:: Dataset records
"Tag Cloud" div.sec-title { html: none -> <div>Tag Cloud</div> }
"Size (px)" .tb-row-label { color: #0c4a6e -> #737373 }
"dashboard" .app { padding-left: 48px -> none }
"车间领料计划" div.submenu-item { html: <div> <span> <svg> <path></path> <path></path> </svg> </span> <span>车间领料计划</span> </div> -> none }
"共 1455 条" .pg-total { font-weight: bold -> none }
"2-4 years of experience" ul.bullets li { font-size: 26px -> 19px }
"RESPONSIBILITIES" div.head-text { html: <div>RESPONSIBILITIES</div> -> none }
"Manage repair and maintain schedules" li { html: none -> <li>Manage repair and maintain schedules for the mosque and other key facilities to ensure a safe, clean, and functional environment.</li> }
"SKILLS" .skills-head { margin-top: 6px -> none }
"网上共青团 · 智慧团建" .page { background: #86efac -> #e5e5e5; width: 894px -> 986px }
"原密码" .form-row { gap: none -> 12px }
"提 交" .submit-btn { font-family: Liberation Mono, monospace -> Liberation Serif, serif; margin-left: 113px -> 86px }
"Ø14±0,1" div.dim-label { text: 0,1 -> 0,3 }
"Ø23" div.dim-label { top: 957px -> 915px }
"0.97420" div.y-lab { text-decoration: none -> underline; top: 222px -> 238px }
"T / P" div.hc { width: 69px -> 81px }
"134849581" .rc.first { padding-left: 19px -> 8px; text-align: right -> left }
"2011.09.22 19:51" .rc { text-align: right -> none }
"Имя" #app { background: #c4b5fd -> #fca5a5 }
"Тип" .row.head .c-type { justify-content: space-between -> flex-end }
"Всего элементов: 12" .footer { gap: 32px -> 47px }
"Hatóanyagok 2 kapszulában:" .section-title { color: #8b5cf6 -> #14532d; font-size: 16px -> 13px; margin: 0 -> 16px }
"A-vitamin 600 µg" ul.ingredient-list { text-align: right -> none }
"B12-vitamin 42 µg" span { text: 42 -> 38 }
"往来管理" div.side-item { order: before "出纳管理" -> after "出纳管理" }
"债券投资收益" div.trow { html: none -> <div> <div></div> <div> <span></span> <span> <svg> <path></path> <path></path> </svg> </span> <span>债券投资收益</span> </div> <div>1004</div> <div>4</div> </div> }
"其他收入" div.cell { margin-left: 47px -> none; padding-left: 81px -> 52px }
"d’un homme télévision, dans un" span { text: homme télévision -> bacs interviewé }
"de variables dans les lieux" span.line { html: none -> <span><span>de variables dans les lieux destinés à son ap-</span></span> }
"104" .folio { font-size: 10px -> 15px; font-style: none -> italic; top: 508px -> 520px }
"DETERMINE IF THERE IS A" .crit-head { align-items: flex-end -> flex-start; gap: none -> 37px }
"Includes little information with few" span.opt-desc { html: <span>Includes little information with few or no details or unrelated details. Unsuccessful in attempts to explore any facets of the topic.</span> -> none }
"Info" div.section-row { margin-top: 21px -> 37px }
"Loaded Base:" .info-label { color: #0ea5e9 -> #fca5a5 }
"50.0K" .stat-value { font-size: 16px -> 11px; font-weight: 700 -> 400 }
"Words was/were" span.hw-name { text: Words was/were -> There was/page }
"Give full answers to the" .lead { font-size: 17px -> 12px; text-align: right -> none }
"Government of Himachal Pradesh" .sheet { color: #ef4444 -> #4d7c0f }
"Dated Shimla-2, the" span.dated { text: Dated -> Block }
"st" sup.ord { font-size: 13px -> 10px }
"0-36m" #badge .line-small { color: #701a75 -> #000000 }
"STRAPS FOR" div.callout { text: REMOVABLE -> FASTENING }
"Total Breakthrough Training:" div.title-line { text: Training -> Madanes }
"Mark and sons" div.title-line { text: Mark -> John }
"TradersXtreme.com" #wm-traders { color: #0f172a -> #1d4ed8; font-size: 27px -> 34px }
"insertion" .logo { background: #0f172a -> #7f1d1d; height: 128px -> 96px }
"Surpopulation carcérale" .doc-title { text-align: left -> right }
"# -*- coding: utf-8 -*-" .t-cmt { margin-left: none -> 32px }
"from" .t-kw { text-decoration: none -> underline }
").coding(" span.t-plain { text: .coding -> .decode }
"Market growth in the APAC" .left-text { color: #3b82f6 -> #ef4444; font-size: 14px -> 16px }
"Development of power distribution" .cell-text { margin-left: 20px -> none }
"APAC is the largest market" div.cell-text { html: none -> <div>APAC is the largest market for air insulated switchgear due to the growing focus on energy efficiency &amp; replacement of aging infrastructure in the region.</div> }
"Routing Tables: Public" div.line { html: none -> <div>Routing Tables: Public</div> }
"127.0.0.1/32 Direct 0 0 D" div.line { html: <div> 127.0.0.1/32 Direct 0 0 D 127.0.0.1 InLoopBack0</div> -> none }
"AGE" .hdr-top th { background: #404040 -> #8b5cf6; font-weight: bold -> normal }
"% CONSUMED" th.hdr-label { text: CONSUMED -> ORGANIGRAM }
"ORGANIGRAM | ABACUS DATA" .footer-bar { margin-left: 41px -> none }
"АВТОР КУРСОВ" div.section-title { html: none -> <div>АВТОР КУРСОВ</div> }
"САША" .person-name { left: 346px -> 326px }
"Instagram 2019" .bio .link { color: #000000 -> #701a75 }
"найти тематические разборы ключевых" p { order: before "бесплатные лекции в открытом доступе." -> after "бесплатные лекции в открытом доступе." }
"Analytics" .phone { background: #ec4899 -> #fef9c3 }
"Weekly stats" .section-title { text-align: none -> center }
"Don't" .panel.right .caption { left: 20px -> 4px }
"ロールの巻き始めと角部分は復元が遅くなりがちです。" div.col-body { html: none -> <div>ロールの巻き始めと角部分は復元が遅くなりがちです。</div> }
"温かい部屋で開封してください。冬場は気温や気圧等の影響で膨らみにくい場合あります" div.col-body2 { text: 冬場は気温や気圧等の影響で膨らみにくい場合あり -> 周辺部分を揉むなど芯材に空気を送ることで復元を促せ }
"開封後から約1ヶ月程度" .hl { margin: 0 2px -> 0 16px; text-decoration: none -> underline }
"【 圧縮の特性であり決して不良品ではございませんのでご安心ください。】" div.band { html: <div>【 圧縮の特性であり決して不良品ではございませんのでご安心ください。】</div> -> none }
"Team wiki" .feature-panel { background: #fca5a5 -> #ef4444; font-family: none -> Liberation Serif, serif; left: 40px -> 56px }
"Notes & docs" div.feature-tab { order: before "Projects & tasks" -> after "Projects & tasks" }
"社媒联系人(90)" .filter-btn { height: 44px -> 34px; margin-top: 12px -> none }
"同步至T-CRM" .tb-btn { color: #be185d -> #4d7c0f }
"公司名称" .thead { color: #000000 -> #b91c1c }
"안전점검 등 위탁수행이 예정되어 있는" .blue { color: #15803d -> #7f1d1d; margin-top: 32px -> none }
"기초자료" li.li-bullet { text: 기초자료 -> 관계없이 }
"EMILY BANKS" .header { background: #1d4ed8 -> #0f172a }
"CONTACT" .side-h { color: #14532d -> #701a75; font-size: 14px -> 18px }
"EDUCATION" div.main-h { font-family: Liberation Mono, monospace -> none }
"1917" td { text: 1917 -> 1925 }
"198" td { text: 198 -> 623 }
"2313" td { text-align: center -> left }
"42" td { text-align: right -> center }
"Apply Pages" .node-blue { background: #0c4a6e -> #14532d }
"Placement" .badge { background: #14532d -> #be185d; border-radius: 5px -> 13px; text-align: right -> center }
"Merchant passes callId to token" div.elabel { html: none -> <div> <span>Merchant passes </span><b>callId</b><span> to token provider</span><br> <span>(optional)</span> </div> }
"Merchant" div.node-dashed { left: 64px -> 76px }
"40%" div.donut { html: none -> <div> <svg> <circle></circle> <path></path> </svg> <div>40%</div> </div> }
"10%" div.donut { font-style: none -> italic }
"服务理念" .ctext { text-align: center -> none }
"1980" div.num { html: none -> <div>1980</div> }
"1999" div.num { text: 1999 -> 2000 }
::::
• Work instructions
Go line by line through the data above and report each one that holds the string "span".

• Task response
"车间领料计划" div.submenu-item { html: <div> <span> <svg> <path></path> <path></path> </svg> </span> <span>车间领料计划</span> </div> -> none }
"B12-vitamin 42 µg" span { text: 42 -> 38 }
"债券投资收益" div.trow { html: none -> <div> <div></div> <div> <span></span> <span> <svg> <path></path> <path></path> </svg> </span> <span>债券投资收益</span> </div> <div>1004</div> <div>4</div> </div> }
"d’un homme télévision, dans un" span { text: homme télévision -> bacs interviewé }
"de variables dans les lieux" span.line { html: none -> <span><span>de variables dans les lieux destinés à son ap-</span></span> }
"Includes little information with few" span.opt-desc { html: <span>Includes little information with few or no details or unrelated details. Unsuccessful in attempts to explore any facets of the topic.</span> -> none }
"Words was/were" span.hw-name { text: Words was/were -> There was/page }
"Dated Shimla-2, the" span.dated { text: Dated -> Block }
").coding(" span.t-plain { text: .coding -> .decode }
"Merchant passes callId to token" div.elabel { html: none -> <div> <span>Merchant passes </span><b>callId</b><span> to token provider</span><br> <span>(optional)</span> </div> }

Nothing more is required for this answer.